Emmanuel A. Gonzalez, Ph.D. is a Filipino educator and engineer. He became the Existing Installation Business Director at Jardine Schindler Elevator Corporation in 2015, a joint venture between Jardine Matheson and Schindler Group, until he moved to Holland, Ohio in the United States as the Reliability Manager for the Existing Installation Department of Schindler Elevator Corporation in 2017. He is a senior member of the Institute of Electrical and Electronics Engineers (IEEE) through the IEEE Toledo Section, a member of the Society of Maintenance and Reliability Professionals (SMRP), and an associate member of the National Research Council of the Philippines (NRCP) under the Department of Science and Technology (DOST).

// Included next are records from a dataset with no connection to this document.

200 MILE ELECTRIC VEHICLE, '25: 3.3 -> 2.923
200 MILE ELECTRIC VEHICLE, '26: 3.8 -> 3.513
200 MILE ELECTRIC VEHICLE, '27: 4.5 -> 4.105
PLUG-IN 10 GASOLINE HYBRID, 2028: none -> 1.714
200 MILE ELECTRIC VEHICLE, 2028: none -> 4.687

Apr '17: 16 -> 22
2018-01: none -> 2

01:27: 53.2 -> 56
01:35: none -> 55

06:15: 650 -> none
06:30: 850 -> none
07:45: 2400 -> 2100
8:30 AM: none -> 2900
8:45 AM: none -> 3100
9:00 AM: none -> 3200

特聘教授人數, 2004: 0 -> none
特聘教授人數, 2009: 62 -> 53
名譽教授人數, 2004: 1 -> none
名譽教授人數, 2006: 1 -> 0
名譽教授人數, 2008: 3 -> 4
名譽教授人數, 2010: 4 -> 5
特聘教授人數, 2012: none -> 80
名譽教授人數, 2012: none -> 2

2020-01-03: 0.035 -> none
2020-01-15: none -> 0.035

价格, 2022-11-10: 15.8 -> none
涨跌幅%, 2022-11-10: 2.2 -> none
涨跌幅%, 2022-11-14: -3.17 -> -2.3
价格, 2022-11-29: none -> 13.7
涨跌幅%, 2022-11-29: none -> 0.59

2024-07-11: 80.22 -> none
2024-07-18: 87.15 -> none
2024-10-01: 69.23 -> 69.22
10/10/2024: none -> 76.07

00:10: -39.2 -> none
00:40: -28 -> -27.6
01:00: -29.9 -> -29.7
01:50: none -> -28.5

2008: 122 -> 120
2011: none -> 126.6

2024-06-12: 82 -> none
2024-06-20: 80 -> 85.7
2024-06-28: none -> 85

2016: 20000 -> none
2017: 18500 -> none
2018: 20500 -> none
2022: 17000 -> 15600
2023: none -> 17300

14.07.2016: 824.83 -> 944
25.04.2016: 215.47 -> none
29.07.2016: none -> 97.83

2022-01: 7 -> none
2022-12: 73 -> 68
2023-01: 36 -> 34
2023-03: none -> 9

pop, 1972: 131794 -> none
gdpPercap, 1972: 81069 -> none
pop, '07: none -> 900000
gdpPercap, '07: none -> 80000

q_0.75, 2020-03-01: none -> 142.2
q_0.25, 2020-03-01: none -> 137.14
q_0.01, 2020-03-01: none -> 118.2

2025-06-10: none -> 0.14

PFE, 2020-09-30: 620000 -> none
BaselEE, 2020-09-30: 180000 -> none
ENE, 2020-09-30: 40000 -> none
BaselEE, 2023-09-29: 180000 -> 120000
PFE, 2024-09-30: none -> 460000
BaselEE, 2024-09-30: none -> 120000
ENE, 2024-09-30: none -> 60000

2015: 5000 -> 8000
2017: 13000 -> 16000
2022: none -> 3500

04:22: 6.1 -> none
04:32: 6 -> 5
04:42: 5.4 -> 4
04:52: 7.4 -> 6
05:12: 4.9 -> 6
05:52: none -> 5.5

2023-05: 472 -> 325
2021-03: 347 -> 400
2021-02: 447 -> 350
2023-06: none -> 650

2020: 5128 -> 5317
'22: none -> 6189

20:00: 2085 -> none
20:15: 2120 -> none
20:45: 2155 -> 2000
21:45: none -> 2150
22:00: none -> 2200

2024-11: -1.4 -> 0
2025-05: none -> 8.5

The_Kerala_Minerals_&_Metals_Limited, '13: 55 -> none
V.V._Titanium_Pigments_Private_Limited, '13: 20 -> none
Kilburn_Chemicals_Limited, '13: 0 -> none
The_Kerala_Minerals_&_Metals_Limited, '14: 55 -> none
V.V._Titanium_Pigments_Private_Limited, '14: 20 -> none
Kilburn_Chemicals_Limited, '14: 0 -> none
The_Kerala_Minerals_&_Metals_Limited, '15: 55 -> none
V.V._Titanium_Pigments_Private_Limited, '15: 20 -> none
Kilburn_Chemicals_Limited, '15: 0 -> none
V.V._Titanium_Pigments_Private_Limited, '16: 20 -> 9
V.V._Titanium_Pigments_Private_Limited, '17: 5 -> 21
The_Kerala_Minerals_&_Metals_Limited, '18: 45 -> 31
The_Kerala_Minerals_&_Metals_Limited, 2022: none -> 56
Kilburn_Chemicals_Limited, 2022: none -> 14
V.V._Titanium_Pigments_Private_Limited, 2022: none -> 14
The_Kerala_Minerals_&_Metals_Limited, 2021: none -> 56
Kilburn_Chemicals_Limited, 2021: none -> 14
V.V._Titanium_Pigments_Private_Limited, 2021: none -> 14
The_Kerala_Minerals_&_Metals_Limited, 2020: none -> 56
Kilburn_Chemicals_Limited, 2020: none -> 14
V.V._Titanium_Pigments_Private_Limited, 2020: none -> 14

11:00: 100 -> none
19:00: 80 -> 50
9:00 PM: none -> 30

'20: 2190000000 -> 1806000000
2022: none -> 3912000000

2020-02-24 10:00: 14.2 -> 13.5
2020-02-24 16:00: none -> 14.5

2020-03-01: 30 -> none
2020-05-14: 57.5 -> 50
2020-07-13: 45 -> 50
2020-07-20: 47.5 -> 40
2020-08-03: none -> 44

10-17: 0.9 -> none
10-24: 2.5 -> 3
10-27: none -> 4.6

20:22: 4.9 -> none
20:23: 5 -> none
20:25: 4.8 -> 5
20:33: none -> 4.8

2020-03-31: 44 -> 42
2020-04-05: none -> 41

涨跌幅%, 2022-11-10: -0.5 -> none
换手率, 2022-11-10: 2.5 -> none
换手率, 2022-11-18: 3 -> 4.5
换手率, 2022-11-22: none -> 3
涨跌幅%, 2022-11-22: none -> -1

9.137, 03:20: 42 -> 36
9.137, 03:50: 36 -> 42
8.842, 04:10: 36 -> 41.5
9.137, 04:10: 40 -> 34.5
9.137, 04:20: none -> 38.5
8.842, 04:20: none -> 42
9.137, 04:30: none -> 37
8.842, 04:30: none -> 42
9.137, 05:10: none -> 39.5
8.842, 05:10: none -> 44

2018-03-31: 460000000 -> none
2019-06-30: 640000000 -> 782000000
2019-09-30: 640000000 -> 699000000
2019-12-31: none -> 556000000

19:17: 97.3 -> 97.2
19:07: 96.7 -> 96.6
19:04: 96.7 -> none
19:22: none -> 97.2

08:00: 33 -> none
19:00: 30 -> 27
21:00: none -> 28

He is a recipient of the IEEE Education Distinguished Chapter Leadership Award in 2009 and the IEEE Education Society Student Leadership Award in 2010. Gonzalez currently serves as member-at-large for the IEEE Toledo Section,.

Education
Gonzalez received his B.S., M.S., and Ph.D. degrees all in Electronics and Communications Engineering at De La Salle University Manila. In 2007, he started studying Fractional calculus and its applications to circuit design and control engineering. He has published several papers together with colleagues in Philippines, Slovakia, Czech Republic, Estonia, and Spain until he completed his doctoral dissertation entitled "Design of Robust Fractional-Order Control Systems" under the supervision and guidance of Celso B. Co, Ph.D.

Publications (selected)
E. A. Gonzalez, I. Petras, and M. D. Ortigueira, "Novel polarization index evaluation formula and fractional-order dynamics in electric motor insulation resistance," Fractional Calculus & Applied Analysis, vol. 21, no. 3, 2018, pp. 613–627.
A. Tepljakov, E. Petlenkov, E. A. Gonzalez, J. Belikov, "Digital realization of retuning fractional-order controllers for an existing closed-loop control system," Journal of Circuits, Systems and Computers, vol. 26, no. 10, Oct. 2017.
E. A. Gonzalez, A. Tepljakov, C. A. Monje, and I. Petras, "Retrofitting fractional-order dynamics to an existing feedback control system: from classical proportional-integral (PI) control to fractional-order proportional-derivative (FOPD) control," International Research Journal on Innovations in Engineering, Science and Technology, vol. 3, no. 1., 2017.
E. A. Gonzalez, I. Petras, M. J. B. Castro, R. S. Presto, and M. Radi, "Fractional-order models in motor polarization index measurements", The 17th International Carpathian Control Conference, High Tatras, Tatranska Lomnica, Grandhotel Praha, Slovakia, May 29-Jun. 1, 2016.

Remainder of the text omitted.